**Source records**
- - - - -

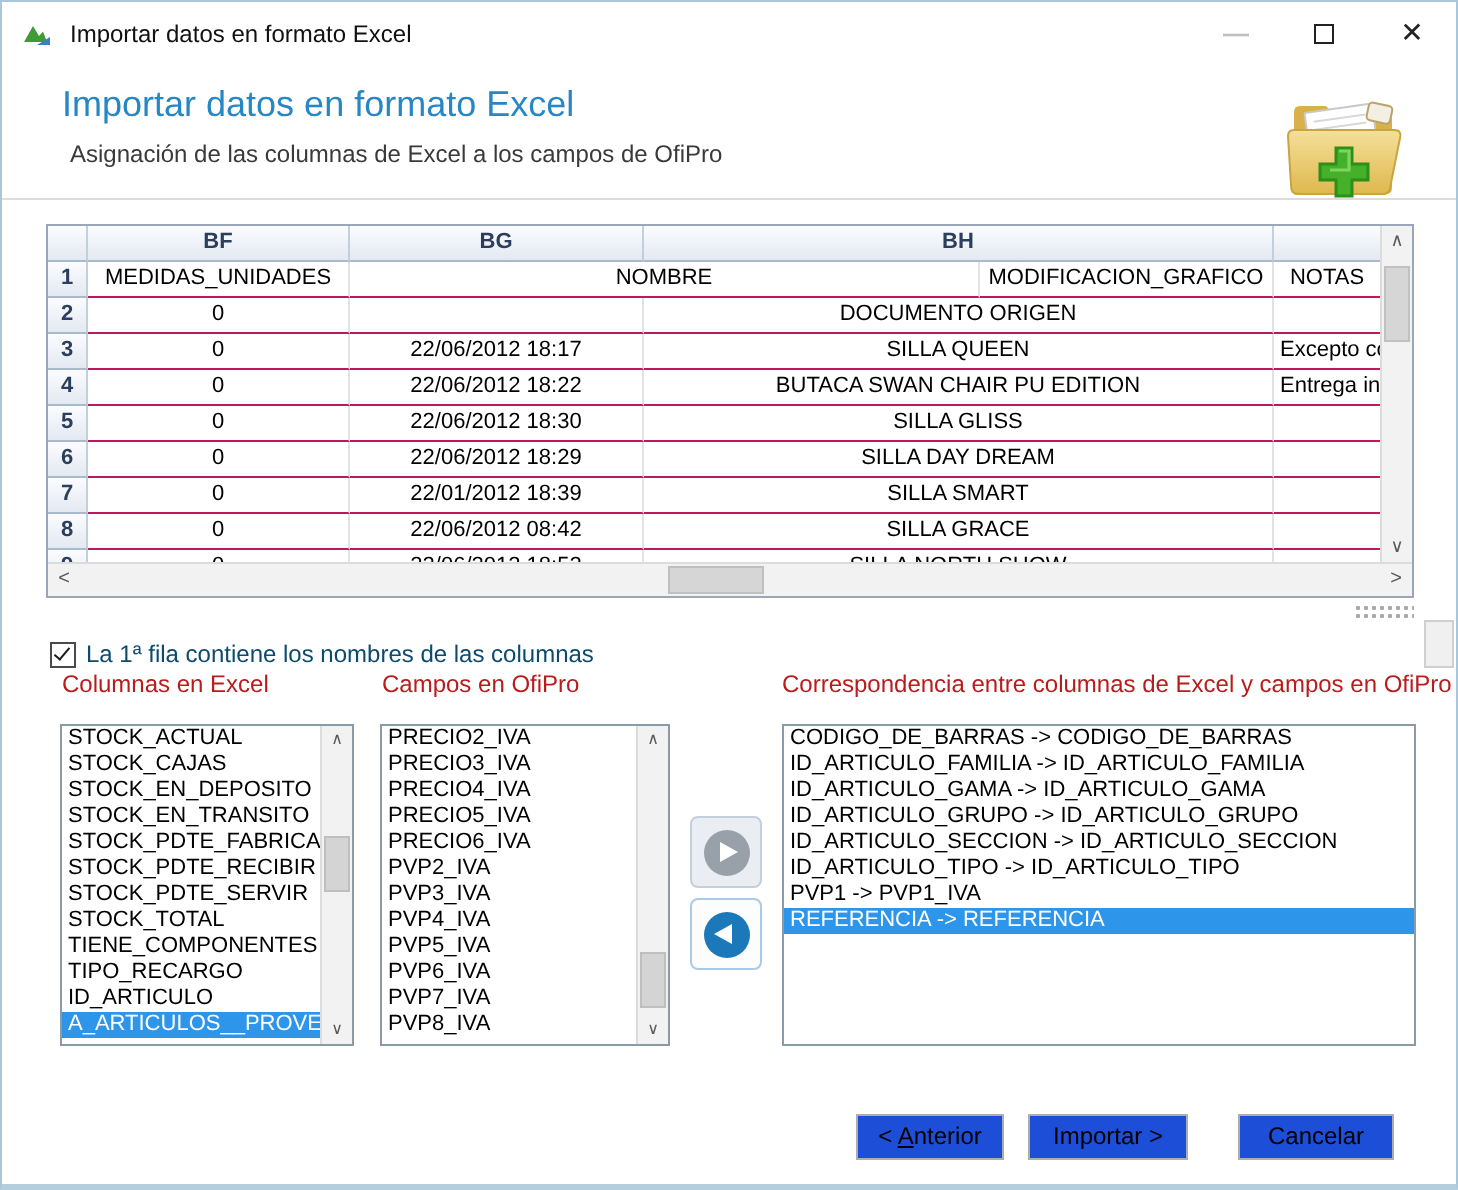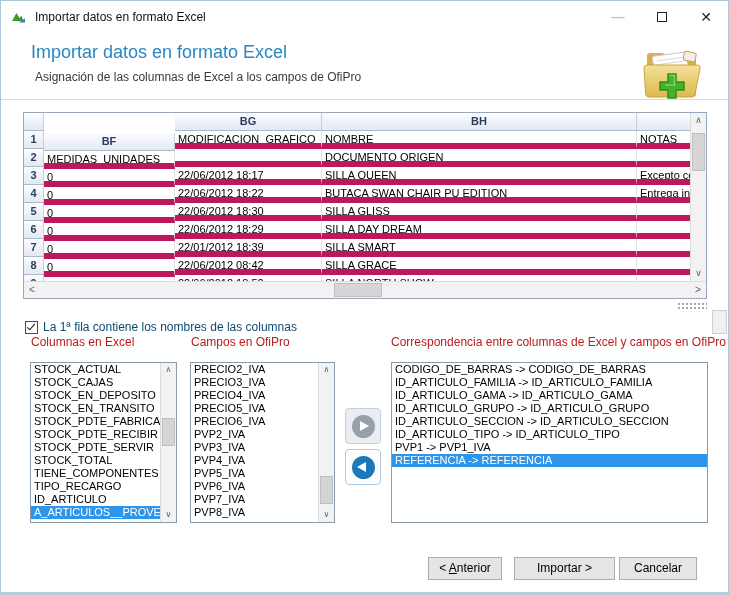"BF" .gc.c0 { margin-top: 20px -> none }
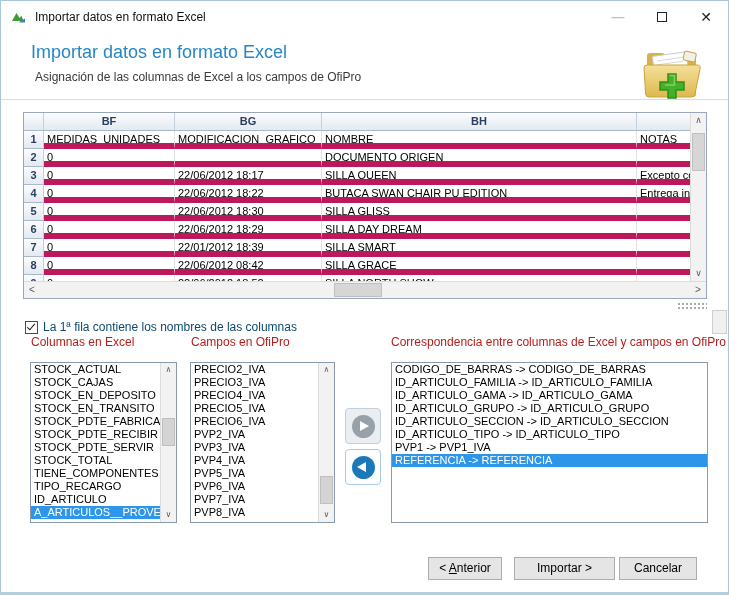"MEDIDAS_UNIDADES" .gc { border-bottom: 6px solid #be185d -> 1px solid #be185d; text-align: none -> center }
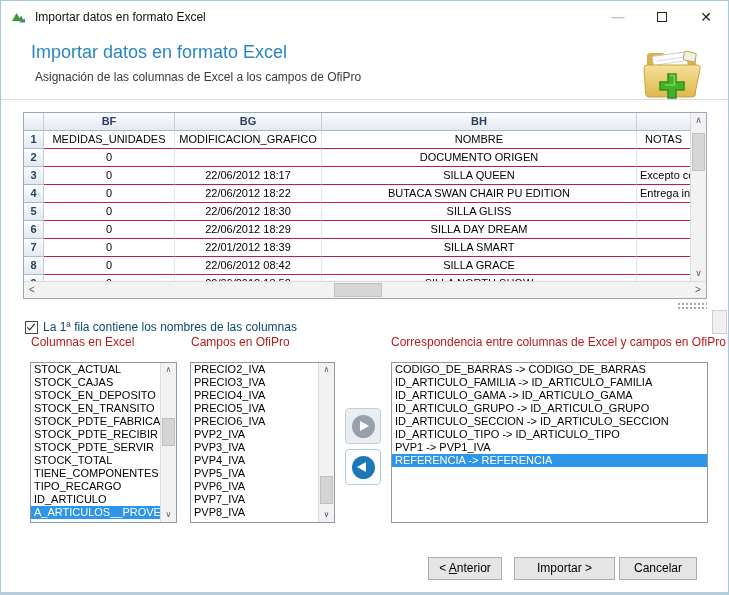"MODIFICACION_GRAFICO" div.gc { order: before "NOMBRE" -> after "NOMBRE" }
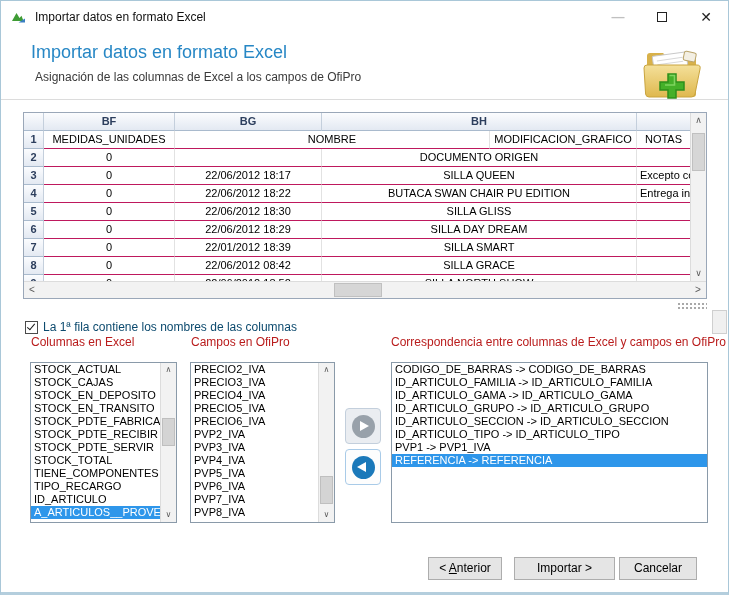"< Anterior" .footer-btn { background: #e5e5e5 -> #1d4ed8 }
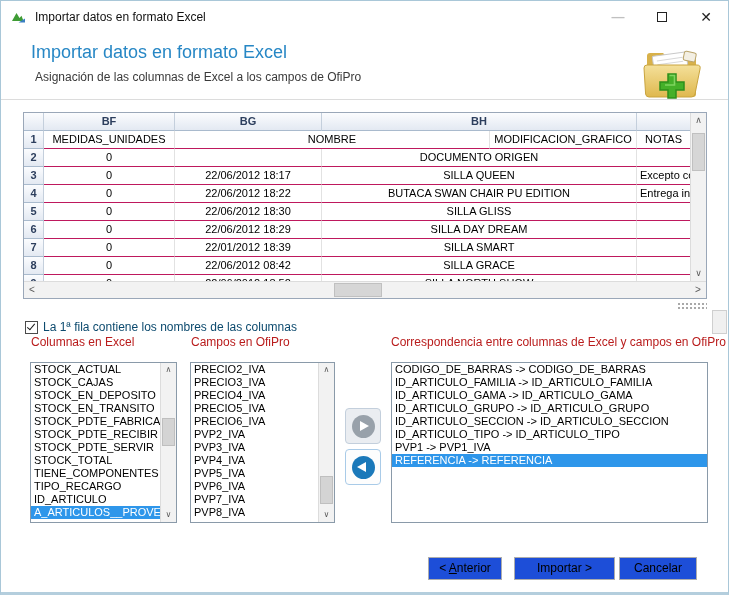"Importar >" .btn-import { width: 101px -> 80px }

- - - - -

**Task instructions**
Word for word, repeat each record above; leave out every picture.

**Solved problem**
"BF" .gc.c0 { margin-top: 20px -> none }
"MEDIDAS_UNIDADES" .gc { border-bottom: 6px solid #be185d -> 1px solid #be185d; text-align: none -> center }
"MODIFICACION_GRAFICO" div.gc { order: before "NOMBRE" -> after "NOMBRE" }
"< Anterior" .footer-btn { background: #e5e5e5 -> #1d4ed8 }
"Importar >" .btn-import { width: 101px -> 80px }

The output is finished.